🔬 Research Summary by Leyang Cui, a senior researcher at Tencent AI lab.
[Original paper by Yue Zhang , Yafu Li , Leyang Cui, Deng Cai , Lemao Liu, Tingchen Fu, Xinting Huang, Enbo Zhao , Yu Zhang , Yulong Chen, Longyue Wang , Anh Tuan Luu, Wei Bi, Freda Shi, and Shuming Shi]
Overview: With their remarkable ability to understand and generate human language, Large language models (LLMs) like GPT-4 have significantly impacted our daily lives. However, a major concern regarding the reliability of LLM applications lies in hallucinations. This paper presents a comprehensive survey of hallucinations, including definitions, causes, evaluation, and mitigation methods.
Introduction
Large language models (LLMs) have become a promising cornerstone for developing natural language processing and artificial intelligence. LLMs have shown strong capability in understanding and generating human languages.

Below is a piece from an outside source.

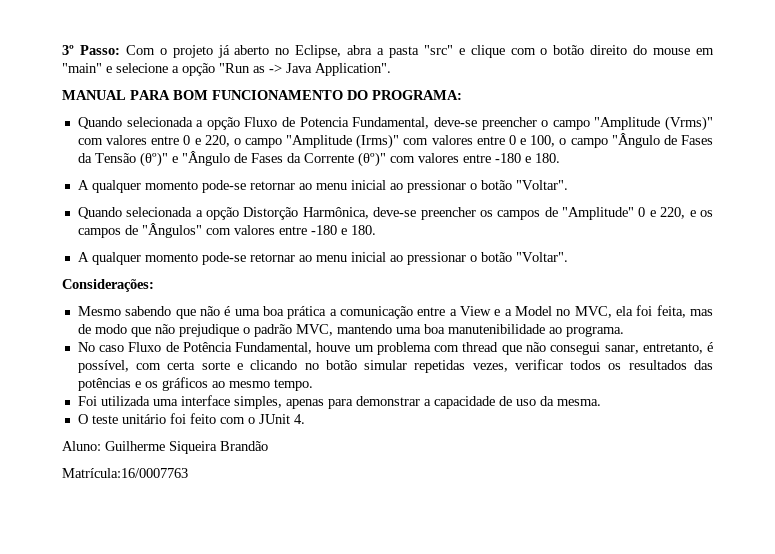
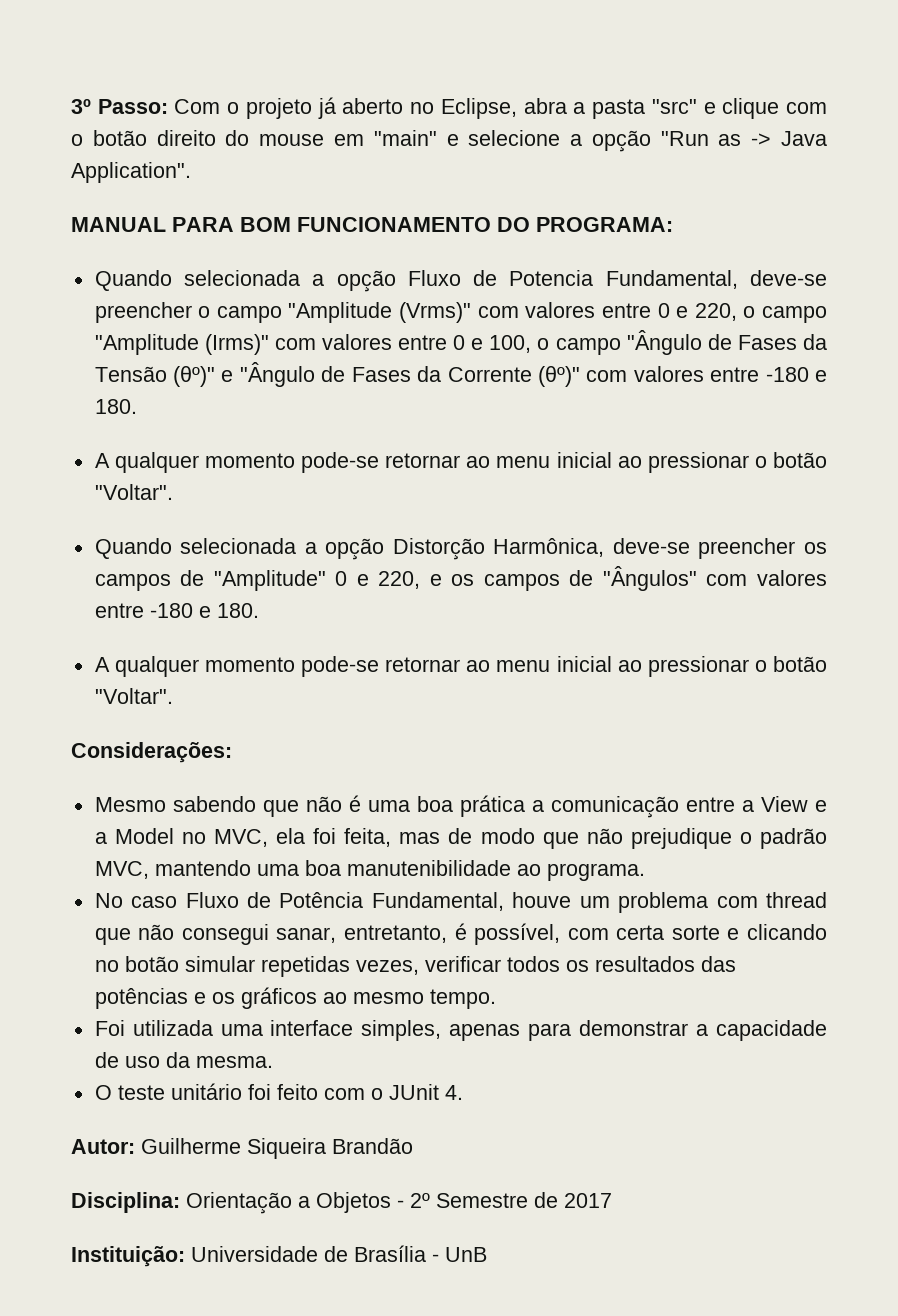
[62,441,101,451] Aluno: -> [71,1139,135,1154] Autor:
[62,468,188,478] Matrícula:16/0007763 -> [71,1192,612,1214] [71,1245,487,1267] Disciplina: Orientação a Objetos - 2º Semestre de 2017 // Instituição: Universidade de Brasília - UnB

Despite their remarkable success, LLMs may sometimes produce content that deviates from user input, contradicts previously generated context, or is misaligned with well-established world knowledge. This phenomenon is commonly referred to as hallucination, which significantly undermines the reliability of LLMs in real-world scenarios.
Addressing hallucination in LLMs faces unique challenges due to massive training data, versatility, and imperceptible errors. LLM pre-training uses trillions of tokens from the web, making it hard to eliminate unreliable information. General-purpose LLMs must excel in various settings, complicating evaluation and mitigation efforts. Additionally, LLMs can generate seemingly plausible false information, making hallucination detection difficult for models and humans alike.
This paper introduces LLMs’ background, defines hallucination, presents relevant benchmarks and metrics, discusses LLM hallucination sources, reviews recent work addressing the issue, and offers forward-looking perspectives.
Key Insights
What is an LLM hallucination?
We categorize hallucination within the context of LLMs as follows:
Input-conflicting hallucination: LLMs generate content that deviates from the source input provided by users;
Context-conflicting hallucination: LLMs generate content that conflicts with previously generated information by itself; Fact-conflicting hallucination: LLMs generate content that is not faithful to established world knowledge.
Sources of LLM Hallucination
Various factors may induce hallucinations with LLMs.
- Lack of relevant knowledge or internalized false knowledge: the knowledge of LLMs is mostly acquired during the pretraining phase. When asked to answer questions or complete tasks, LLMs often exhibit hallucinations if they lack pertinent knowledge or have internalized false knowledge from the training corpora.
- LLMs sometimes overestimate their capacities: LLMs’ understanding of factual knowledge boundaries may be imprecise, and they frequently exhibit overconfidence. Such overconfidence misleads LLMs to fabricate answers with unwarranted certainty.
- Problematic alignment process could mislead LLMs into hallucination: During the supervised fine-tuning, LLMs do not acquire prerequisite knowledge from the pre-training phase. This is actually a misalignment process that encourages LLMs to hallucinate.
- Auto-regressive generation: LLMs sometimes over-commit to their early mistakes, even when they recognize they are incorrect.
Evaluation of LLM Hallucination
There are two benchmark categories for evaluating LLM hallucination: generation and discrimination. The former assesses the ability of LLMs to produce factual statements, while the latter concentrates on determining if LLMs can distinguish factual statements from a set of candidates.
Mitigation of LLM Hallucination
Pre-training: The mitigation of hallucinations during pre-training is primarily centered around the curation of pre-training corpora. Given the vast scale of existing pre-training corpora, current studies predominantly employ simple heuristic rules for data selection and filtering.
Supervised Fine-tuning (SFT): Thanks to the acceptable volume of SFT data, human experts can manually curate them. Recently, we have performed a preliminary human inspection and observed that some widely-used synthetic SFT data, such as Alpaca, contains a considerable amount of hallucinated answers due to the lack of human inspection.
Reinforcement Learning from Human Feedback (RLHF): RLHF guides LLMs in exploring their knowledge boundaries, enabling them to decline to answer questions beyond their capacity rather than fabricating untruthful responses. However, RL-tuned LLMs may exhibit over-conservatism (e.g., refrain from providing a clear answer) due to an imbalanced trade-off between helpfulness and honesty.
Inference: Designing decoding strategies to mitigate hallucinations in LLMs during inference is typically plug-and-play. Therefore, this method is easy to deploy, making it promising for practical applications.
Between the lines
Hallucination remains a critical challenge that impedes the practical application of LLMs. This survey offers a comprehensive review of the most recent advances that aim to evaluate, trace, and eliminate hallucinations within LLMs. We also delve into the existing challenges and discuss potential future directions. We aspire for this survey to serve as a valuable resource for researchers intrigued by the mystery of LLM hallucinations, thereby fostering the practical application of LLMs.